Gemüseanbau für Einsteiger




Wer das Glück hat einen großen Garten zu haben und in Zukunft sein eigenes Gemüse ernten möchte, stellt sich die Frage, was er dabei beachten sollte. Hier erfahren Sie als Einsteiger, wie Sie richtig vorgehen, wenn Sie Ihr Gemüse selbst anbauen möchten. Warum es sich lohnt, das Gemüse selbst anzubauen

Der wohl größte Vorteil beim selber anbauen ist, dass das Gemüse frei von Pflanzenschutzmittel und anderen unerwünschten Chemikalien ist. Es wird vor dem Verzehr frisch geerntet und enthält deutlich mehr Vitamine, Nährstoffe und Spurenelemente. Frischer geht es nun mal wirklich nicht. Zudem ist es verglichen zu den Supermarktpreisen deutlich preiswerter, wenn man vom Arbeitsaufwand absieht. Dafür lässt sich durch das Gärtnern der Gang zum Fitnessstudio sparen.
Nicht zuletzt schmeckt das Gemüse umso besser, wenn Sie wissen, dass es von Ihrem Anbau stammt.

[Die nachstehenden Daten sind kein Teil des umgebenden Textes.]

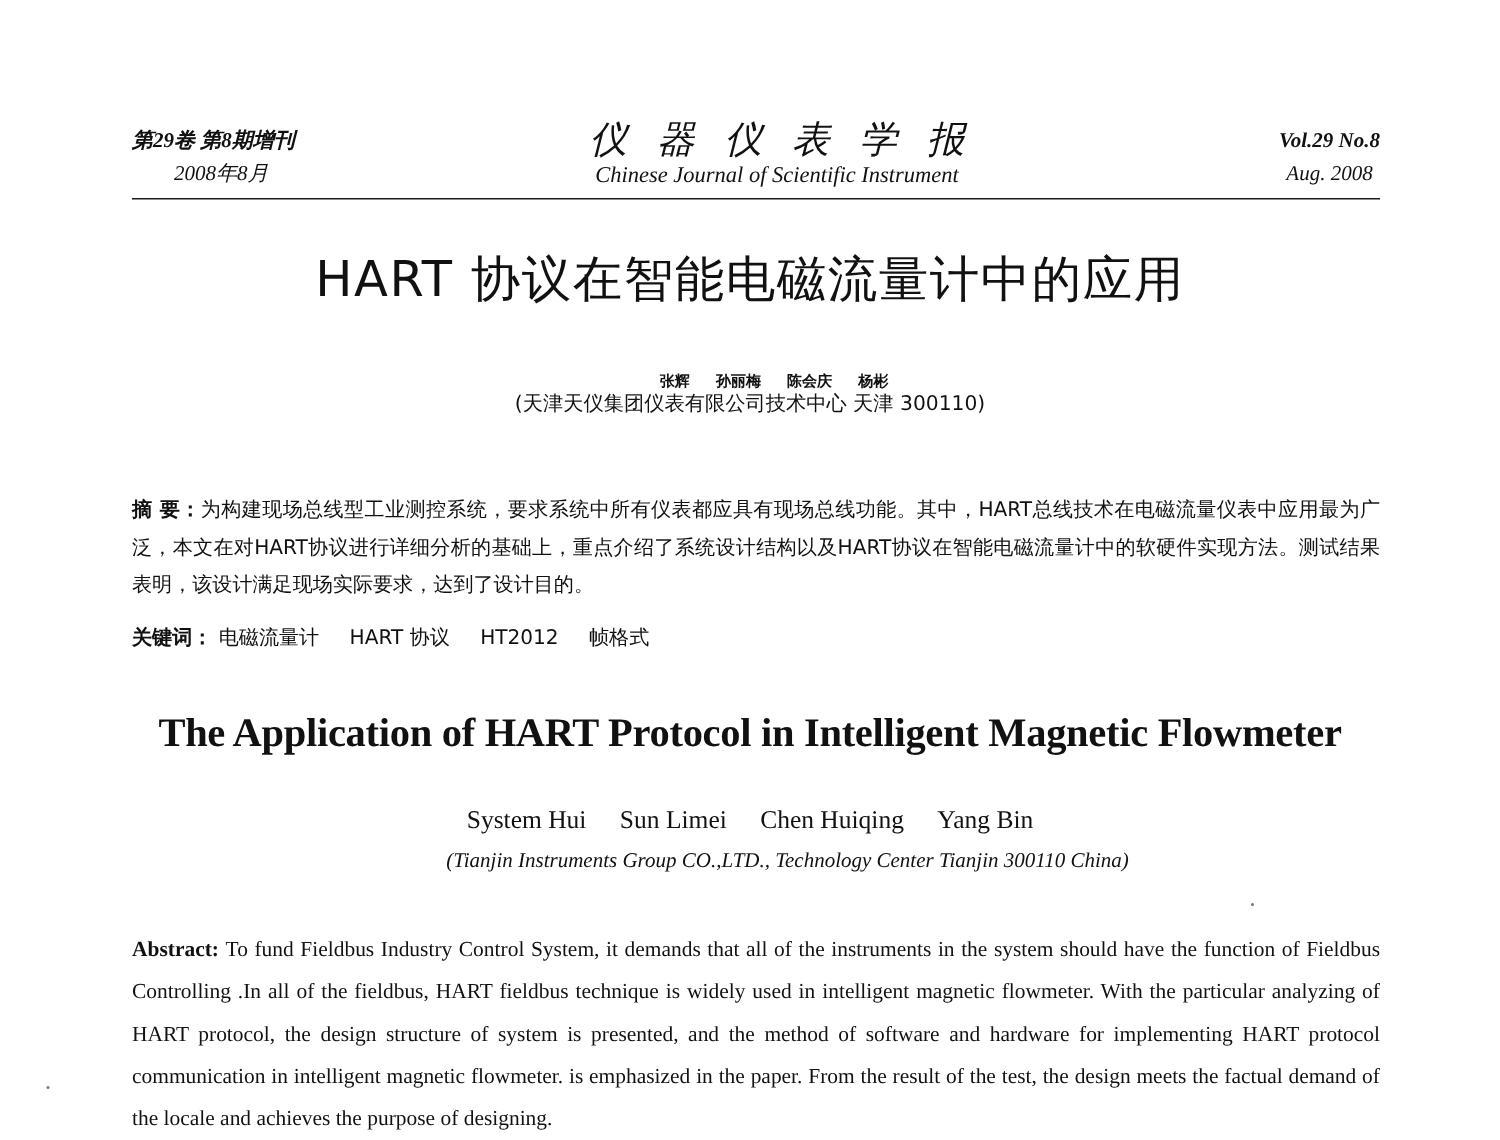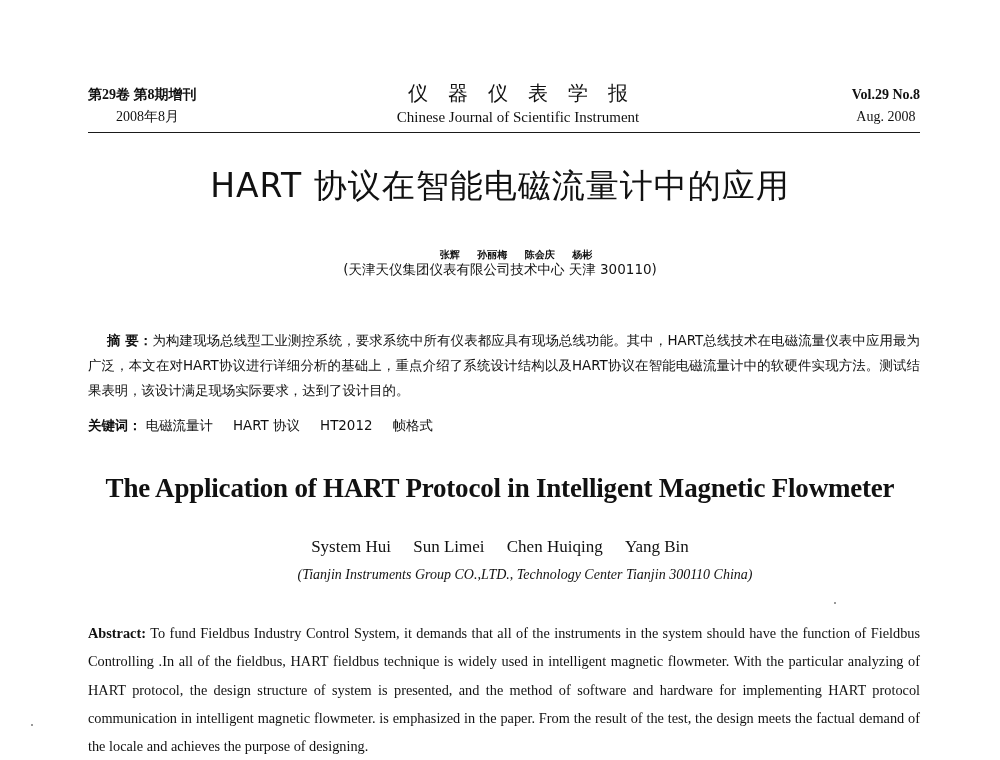--- a/index.html
+++ b/index.html
@@ -22,20 +22,21 @@
     }
 
     
     .running-header {
       position: absolute;
       left: 88px;
       top: 84px;
       width: 832px;
       height: 48px;
       border-bottom: 1.5px solid #1a1a1a;
+      font-style: italic;
     }
     .hdr-left {
       position: absolute;
       left: 0; top: 0;
       font-family: "Liberation Serif", serif;
       font-size: 14px;
       line-height: 22px;
       font-weight: bold;
     }
     .hdr-left .line2 {
@@ -47,21 +48,21 @@
     .hdr-center {
       position: absolute;
       left: 270px;
       width: 320px;
       top: -4px;
       text-align: center;
     }
     .hdr-center .cn {
       display: block;
       font-family: "DejaVu Serif", serif;
-      font-size: 20px;
+      font-size: 25px;
       letter-spacing: 20px;
       line-height: 26px;
       padding-left: 20px;
     }
     .hdr-center .en {
       display: block;
       font-family: "Liberation Serif", serif;
       font-size: 15px;
       line-height: 22px;
     }
@@ -115,21 +116,20 @@
       left: 88px;
       top: 328px;
       width: 832px;
       font-family: "DejaVu Sans", sans-serif;
       font-size: 13.4px;
       line-height: 25px;
       text-align: justify;
     }
     .cn-abstract .label {
       font-weight: bold;
-      margin-left: 19px;
     }
     .cn-keywords {
       position: absolute;
       left: 88px;
       top: 413px;
       width: 832px;
       font-family: "DejaVu Sans", sans-serif;
       font-size: 13.4px;
       line-height: 25px;
     }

Diese Gemüsesorten gelingen immer

Nichts ist frustrierender als nach der ganzen Mühe und Hingabe festzustellen, dass die Ernte nicht wird. Einsteiger sollten sich für den Anfang am besten an bestimmte Gemüsesorten wagen, die immer gelingen. Salat eignet sich besonders gut. Hier lässt es sich nach Lust und Laune austoben. Interessant zu wissen ist, dass die roten Salatsorten wie Radicchio, Lollo Rosso und Eichblattsalat weniger anfällig gegen Schneckenfraß sind.

Gärtnern im Gewächshaus

Empfindliche Gemüsesorten sollten Sie am besten in einem Gewächshaus anpflanzen. Besonders beliebt sind Tomaten, Radieschen und Karotten. Im Gewächshaus sind die Tomaten vor Hagel geschützt und gedeihen deshalb wesentlich besser. Zudem ist ein früherer Anbau möglich. Anders als beim Einpflanzen unter dem freien Himmel brauchen Sie sich im Sommer keine Sorgen vor einem schlimmen Unwetter zu machen. Bei Gurken handelt es sich um ein Gemüse, welches zwar nicht so einfach im Anbau ist, aber auch sie gehört zu den Gemüsesorten, die im Gewächshaus besser geschützt und deutlich
unempfindlicher als unter freiem Himmel sind. Zu viel Regen führt im schlimmsten Fall dazu, dass die Blätter faulen und die Gurkenpflanzen eingehen. Des Weiteren sind die Gurken im Gewächshaus besser vor Schädlingen geschützt.
Unter dem thermoplastischen Kunststoff lassen sich beliebig viele unterschiedliche Sorten an Gurken anbauen. Von Salat- oder Schlangengurken bis hin zu Minigurken ist alles möglich.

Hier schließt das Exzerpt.